To disentangle batch effects from biological signal we will assume that batch effects apply to large numbers of genes and will thus be captured by dense factors with large numbers of active genes (including housekeeping genes). By contrast, informative factors, which correspond to the biological signal of interest, will generally have a smaller number of active genes. For the biological factors (e.g., a factor corresponding to differentiation to a particular lineage), we will assume that they are reflected in changes in expression of a smaller number of genes and will thus be less dense. Additionally, prior information, corresponding to the stages when samples are collected can help guide the choice of factors. One challenge here will be to develop statistical approaches that can distinguish between such changes and batch effects.

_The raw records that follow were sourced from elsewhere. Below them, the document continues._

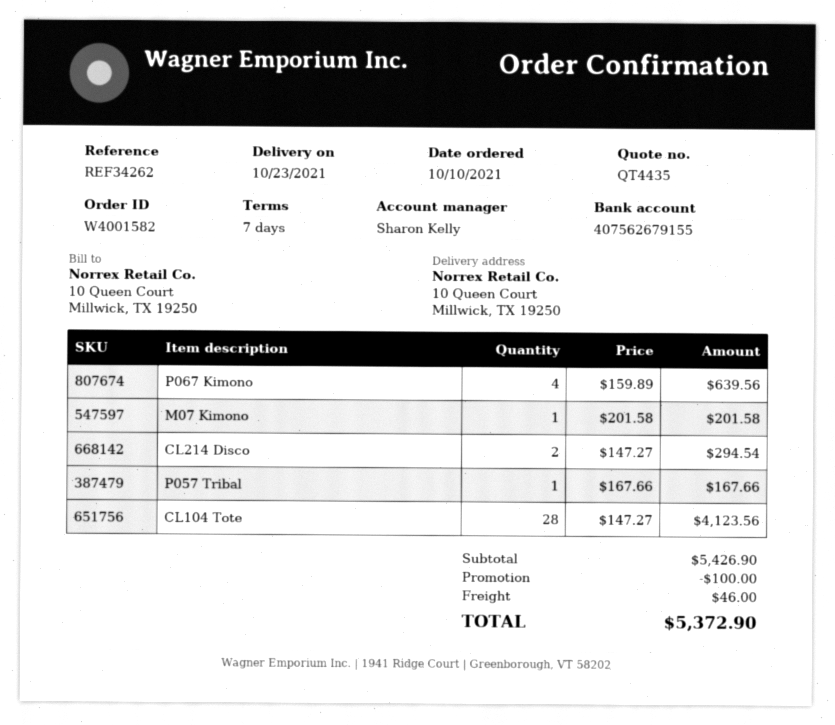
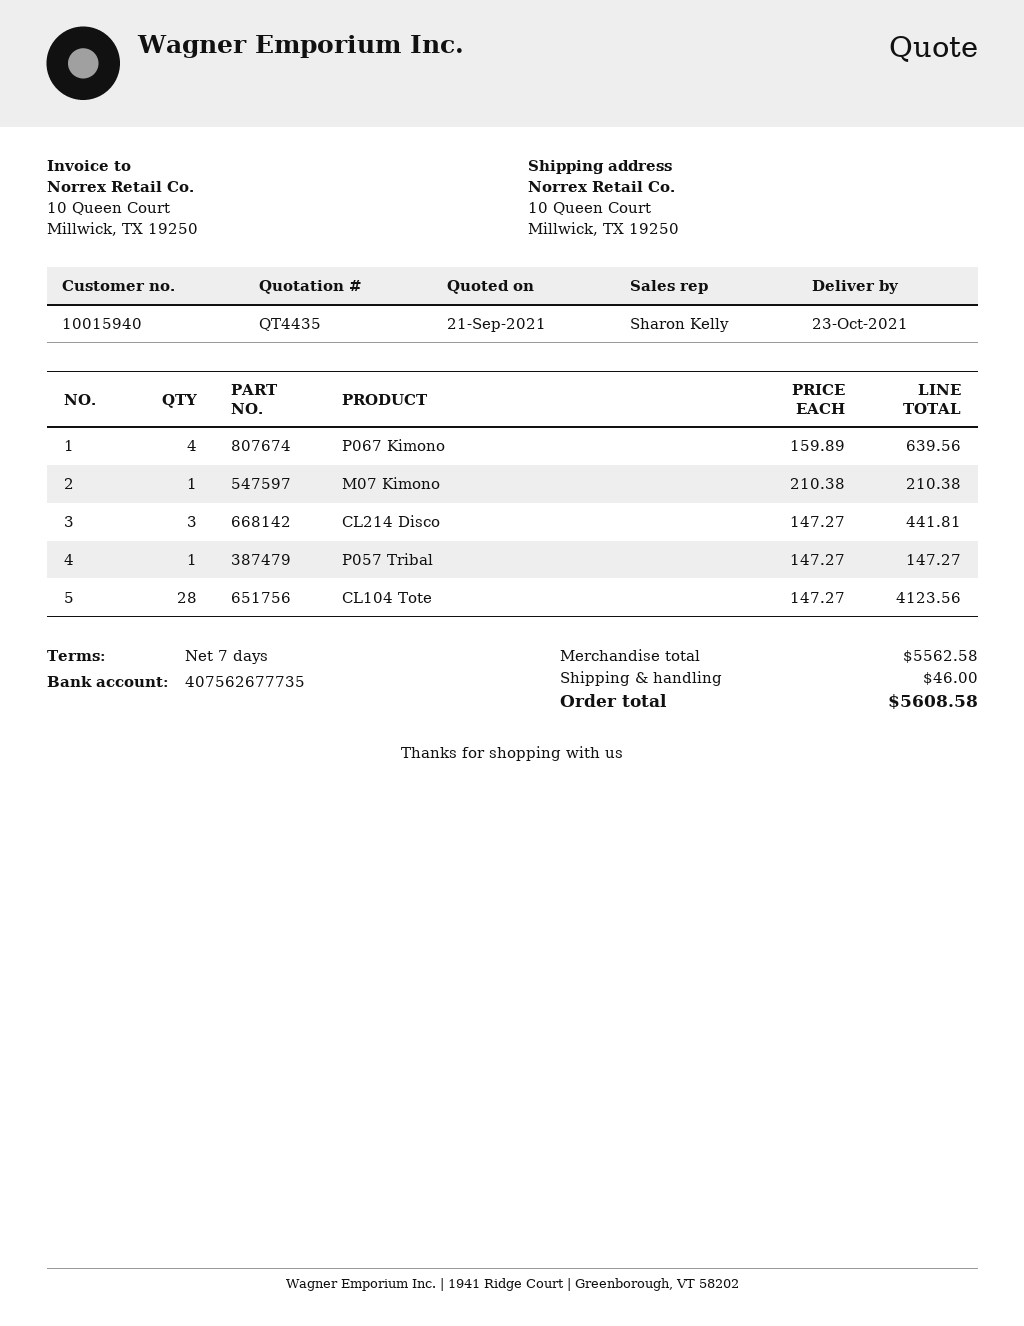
bank account: 407562679155 -> 407562677735
M07 Kimono: 1 x 201.58 = 201.58 -> 1 x 210.38 = 210.38
CL214 Disco: 2 x 147.27 = 294.54 -> 3 x 147.27 = 441.81
P057 Tribal: 1 x 167.66 = 167.66 -> 1 x 147.27 = 147.27
subtotal: 5426.90 -> 5562.58
discount: 100.00 -> none
total: 5372.90 -> 5608.58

[JM1]Agreed – we can handle multiple batches but the order does have some effect – would be nice if the user did not have to specify this or if we could come up with a better solution. Something hierarchical perhaps weighted by some measure of quality / complexity might work reasonably well in this regard.
[JM2]Theoretically I don’t think this is a problem for us as they should simply not be paired with another population. But demonstrating this robustly in practice is not so trivial so I think that a rigorous simulation study would be v helpful in this regard.
[JM3]Absolutely – perhaps we need to think about simulations here? On the other hand, bootstrapping may not add that much to the analysis.